There is a statue of her in Finland and Saari likes to have his picture taken with it. Haapasalo was also honored on a postage stamp. He is proud of her and she would be proud of him now.

Saari won a National Endowment of the Arts award for it in 2006. That is a big deal.

Awards are hung all over the walls of his living room.

“Too many,” he said.

He’s proud of the NEA award, but loves his Sauna Bucket award from the Finnish-American Historical Society of the West even more.

“Sauna bucket!” he laughed.

He remembers his father playing traditional Finnish tunes on the instrument when he was young. Saari played the trumpet, the bass horn and the piano when he was in grade school and high school, but he never tried the kantele until he was in his sixth decade.

“Every night after work it seemed like,” Saari said of his dad, “he would sit down and play it. It was fourteen years after he died when I started. I knew how he played it and it was easy to pick up.”

Saari started performing in churches, at Finnish events, and more. Soon he was crisscrossing the United States to play for people. He was teaching several people to play the instrument in Portland when a man in Finland wrote a kantele mass for his group.

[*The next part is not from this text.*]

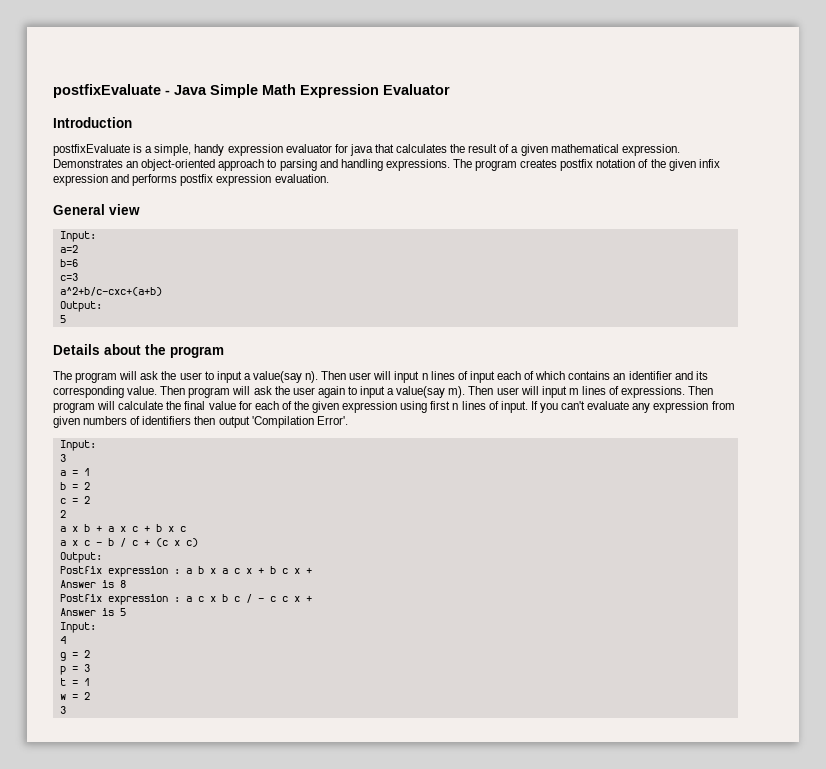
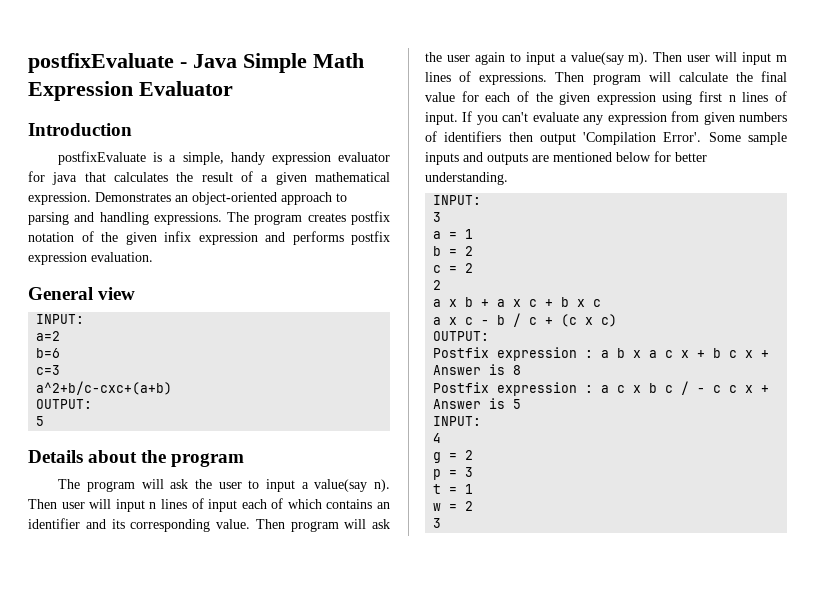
[59,231,96,242] Input: -> [36,314,85,324] INPUT:
[59,301,102,312] Output: -> [36,399,93,409] OUTPUT:
[59,440,96,451] // Input: -> [708,132,787,145] [425,151,707,165] [425,172,508,185] [433,195,482,205] Some sample inputs and outputs are mentioned below for better understanding. // INPUT:
[59,552,102,563] Output: -> [433,331,490,341] OUTPUT:
[59,622,96,633] Input: -> [433,416,482,426] INPUT:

They traveled to Finland to perform the mass for several churches.

All this happened after he turned 50.

He’s become a prolific composer for the instrument. He estimates that he has written a total of 4,000-5,000 pieces. 170 just this year. Books of his original compositions line the wall of his study, where he keeps the kantele. He’ll shut the door sometimes so Kaisa can watch TV in the next room.

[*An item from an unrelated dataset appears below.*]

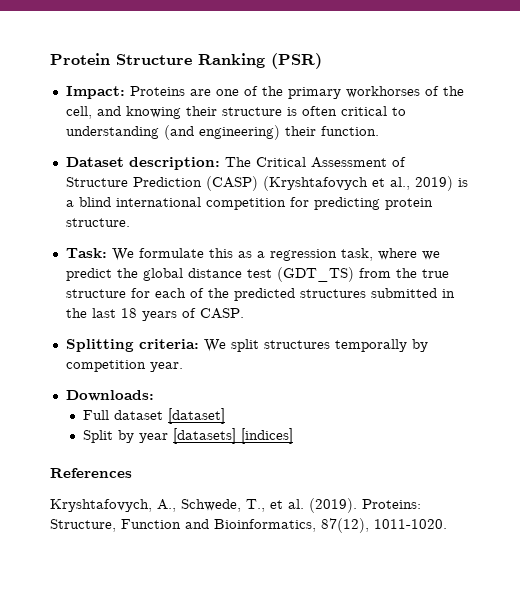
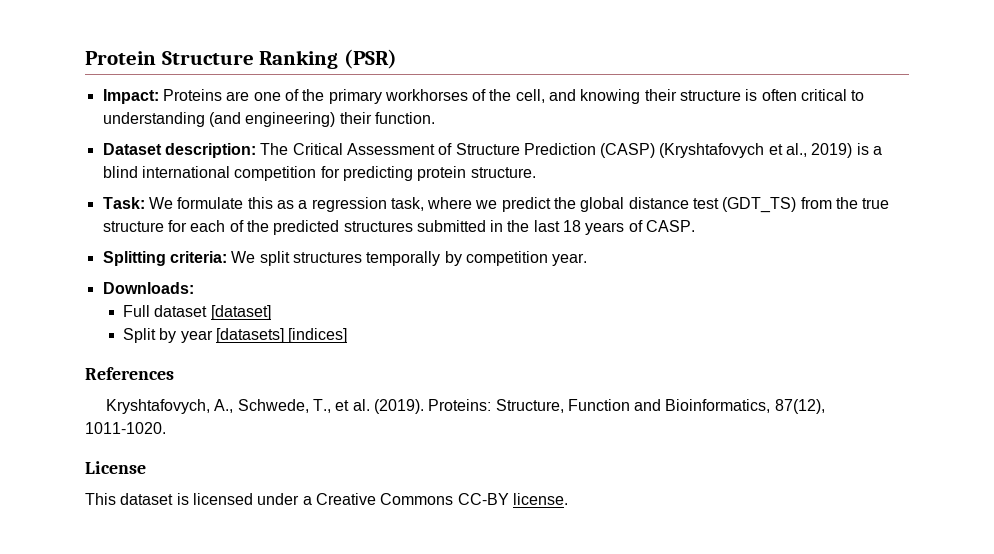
(447, 524) none -> [85,461,146,474] [85,493,568,505] // License // This dataset is licensed under a Creative Commons CC-BY license.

Where did he get his love of music?

Saari believes it is growing up hearing good music and good musicians. His sister was a pianist, and there was an evangelist who would come to Naselle once in a while to perform.”

Kaisa has a different answer.

“Kreeta Haapasalo,” she teased him.

What else do you like to do for fun?

“He likes to play the kantele,” Kaisa joked.

Saari nodded.

He has two recordings and is planning to record a Christmas album. A woman in Finland published a book with 365 of his compositions.

“I’ve had so much fun with the kantele,” Saari said, “I wish I’d started as a kid.”

Saari will be performing this summer at the Finnish American Folk Fest in Naselle, during the last weekend in July.